Over a cup of weak tea at a gregarious but shoddy hotel – seemingly the only refreshment available during our unplanned little pit stop – Aunt Elizabeth had dropped something of a stone on my preconceptions of life at Edenhedge. Like a pebble breaking through the surface of a clear lake, I felt ripples of unrest disturb my confidence.
“Rebecca, I may have forgotten to mention a little matter,” said Aunt Elizabeth smoothly, indiscreetly removing tea leaves from her tea cup. “There is a small matter I will expect you to attend to once you have eased into life at Edenhedge…a very little matter.”
I did not like her stress on the “little” adjective. I sensed downplay.

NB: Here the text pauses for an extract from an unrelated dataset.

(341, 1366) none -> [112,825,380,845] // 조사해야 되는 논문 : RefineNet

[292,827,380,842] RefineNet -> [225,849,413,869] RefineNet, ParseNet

But I smiled congenially. “As long as it doesn’t entail math or darning I am humbly at your service, Auntie dear,” I said gaily, and then was taken aback by the sudden flash of doubt in her eyes. It left as quickly as it had come, however and I was inclined to believe that I had imagined altogether. After all, there was no reason to believe that it was anything ridiculous or unexpected– but then who ever guessed that I would be having a tea party, a veritable tête-à-tête with an Aunt that had cropped out from the moldy woodwork of the family tree on a mission to marry me off? My sense of reality had taken a severe blow, and I was safe in assuming that I should be surprised at nothing.
Our driver came in then and suggested that we head home if we wanted to make it there before nightfall, and we were off.

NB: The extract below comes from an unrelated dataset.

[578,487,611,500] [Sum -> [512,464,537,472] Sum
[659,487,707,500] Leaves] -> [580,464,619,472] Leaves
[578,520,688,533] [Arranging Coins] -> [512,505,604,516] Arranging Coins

During the remainder of the ride, she said little and me less. My thoughts were now crowded with questions, the new weaving in with the old. The bump of my head hitting the back of the seat with every jolt and rumble of the coach’s wheels kept in steady syncopation with my troubled thoughts.

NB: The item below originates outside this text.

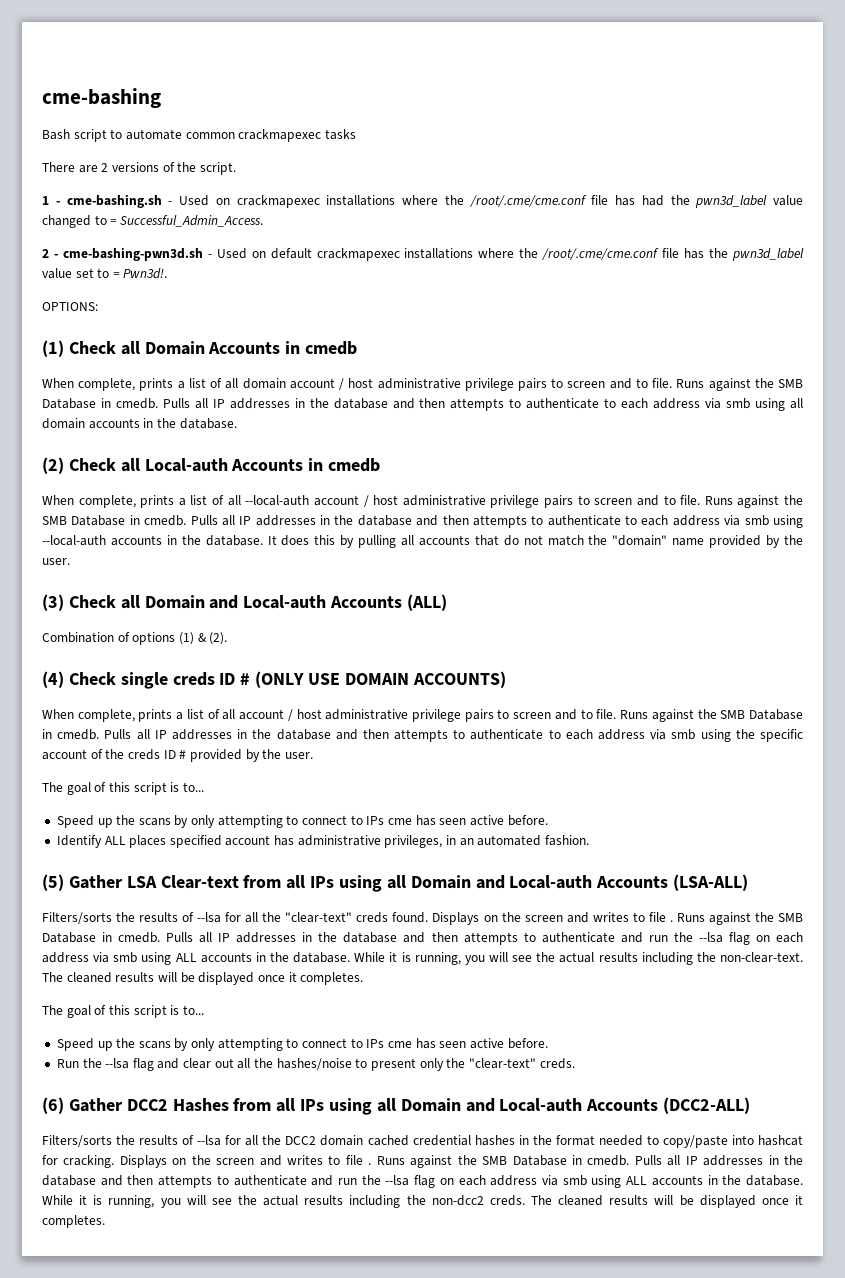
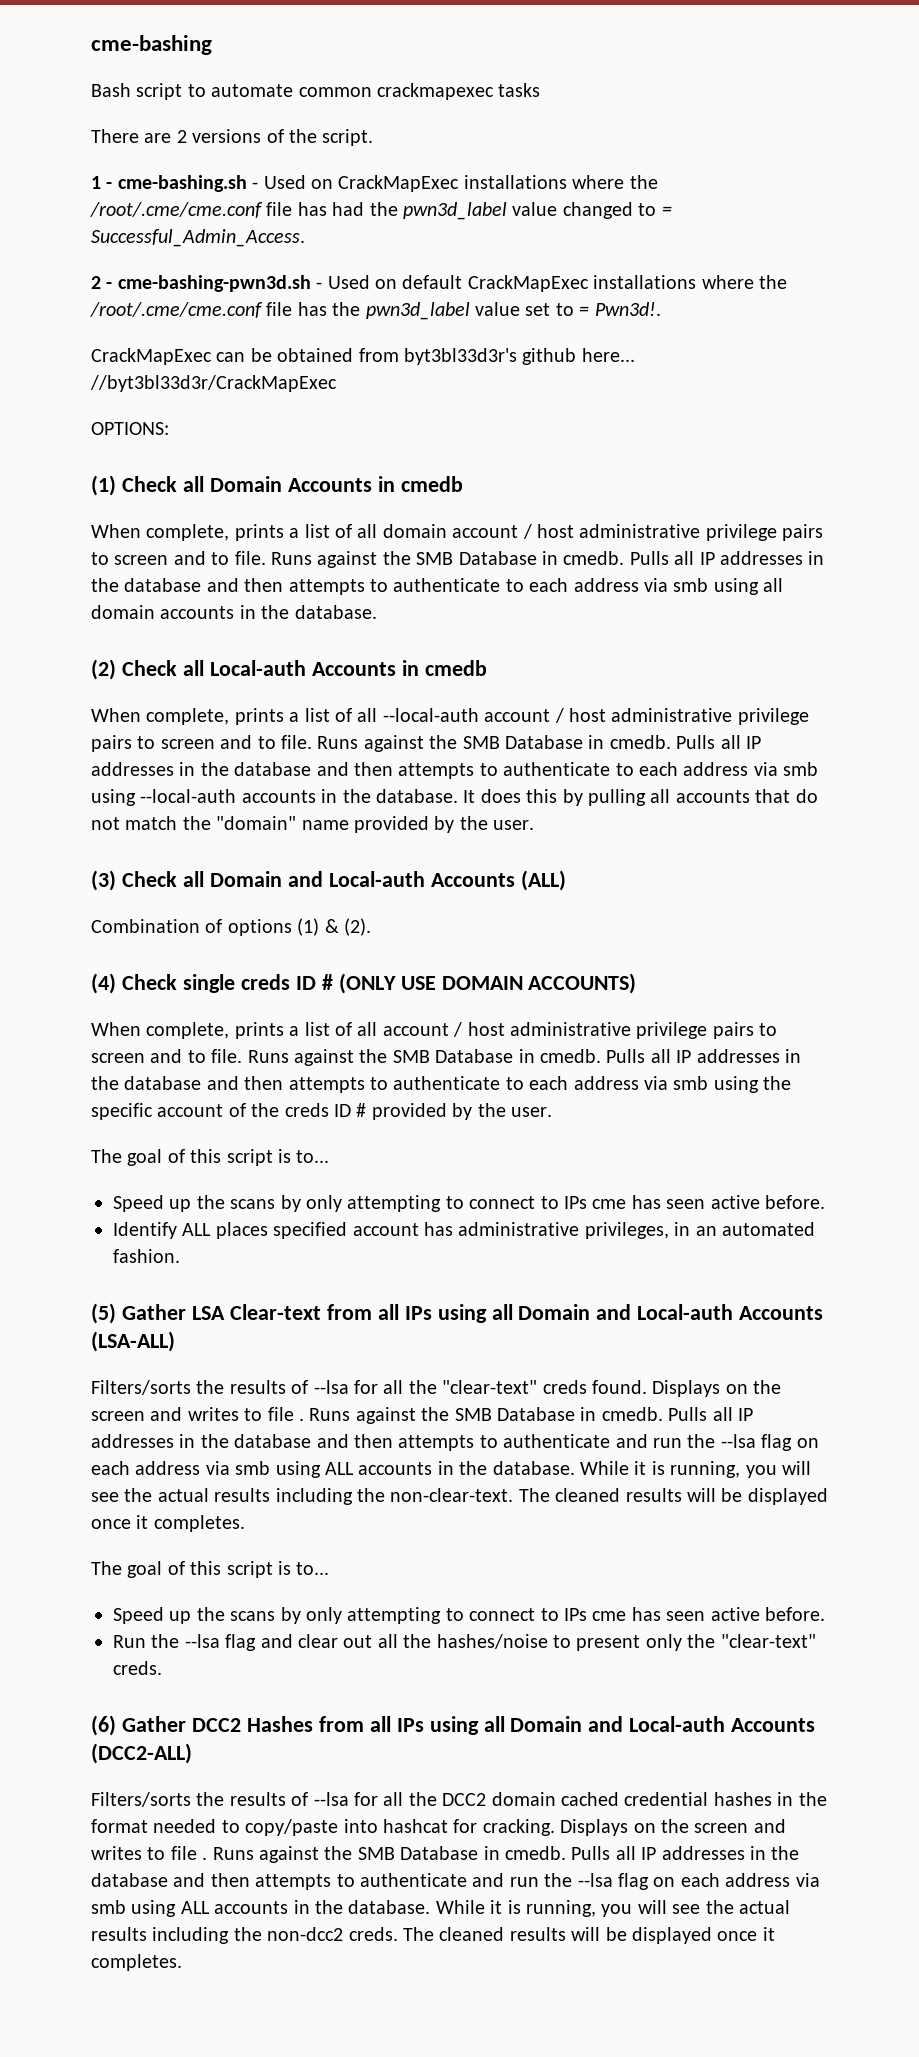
[236,195,320,208] crackmapexec -> [338,175,460,192] CrackMapExec
[316,248,400,261] crackmapexec -> [467,275,589,292] CrackMapExec
(167, 273) none -> [91,348,635,365] [90,375,337,392] // CrackMapExec can be obtained from byt3bl33d3r's github here... //byt3bl33d3r/CrackMapExec

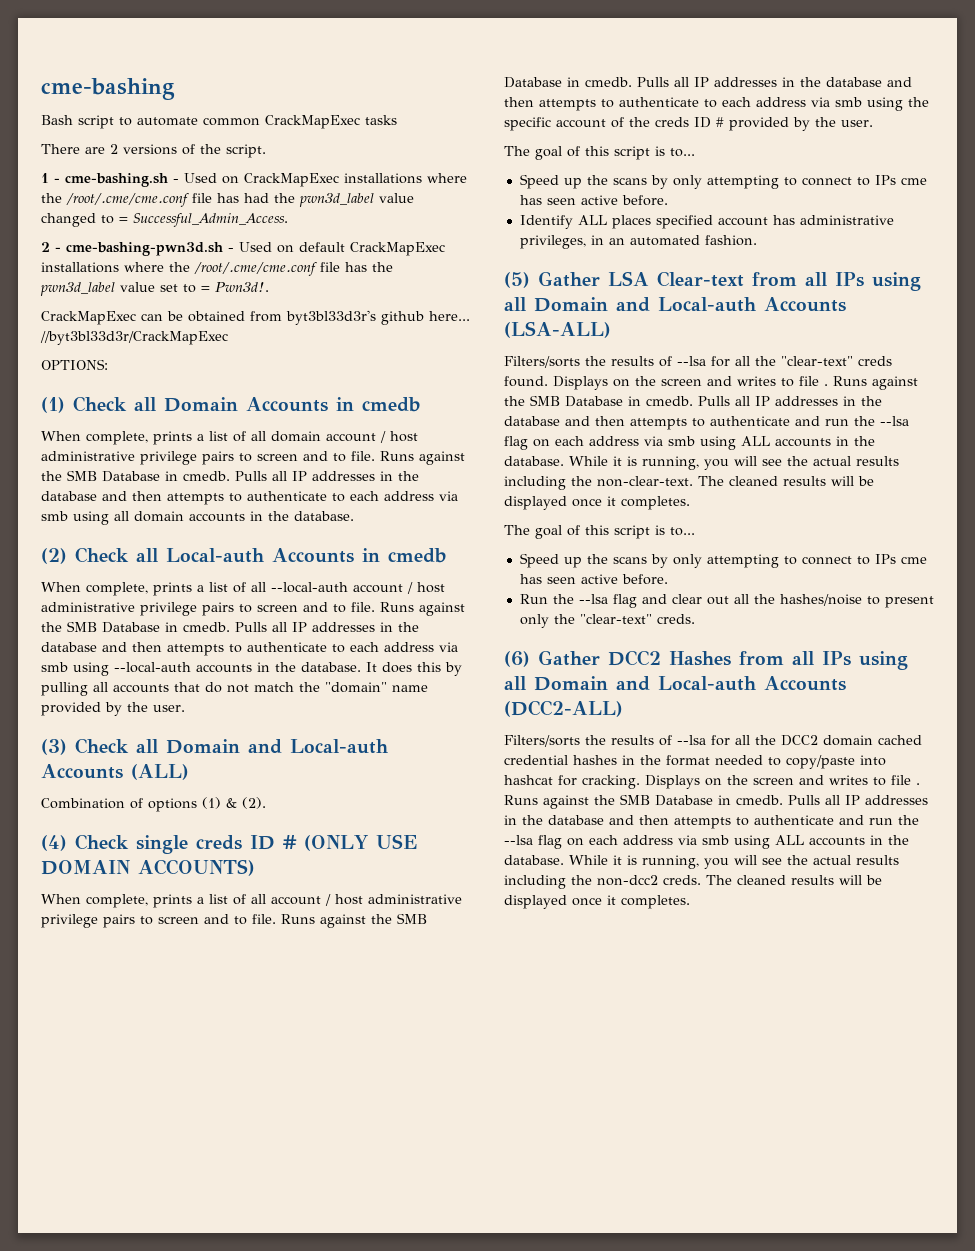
[377,83,494,100] crackmapexec -> [265,115,360,129] CrackMapExec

It was a weary pair that descended from the coach in front of Edenhedge that evening. My first impression of Edenhedge, upon descending the coach, was that it looked rather like an enormous wet rock emerging from pond scum. I withheld this opinion from Aunt Elizabeth, though. It had not gone over well when I informed her that no one wore their hair in crimps anymore. The things one will say in a petulant fit of tiredness!
“This is home.” The pride rang in her simple statement, and I was glad I hadn’t spoken my mind this time.
“It’s lovely,” I murmured - a lovely fortress of drab severity. It was all stone, made dark by the driving rain. There was no trees surrounding it, and it rose like a stark and lonely fixture against a barren backdrop of green lands and grey sky.
I was impressed by the interior of Edenhedge however, though I hid it from Aunt Elizabeth’s scrutiny. I did not want to feel like the pauper relative awed by a fancy chandelier, silk curtains and a Persian rug – even though I was. The decorating surpassed my most wild imaginations of what the house of a rich, elderly aunt would look like.
And then…
Down the corridor came flying a head of curls and a shot of yellow muslin.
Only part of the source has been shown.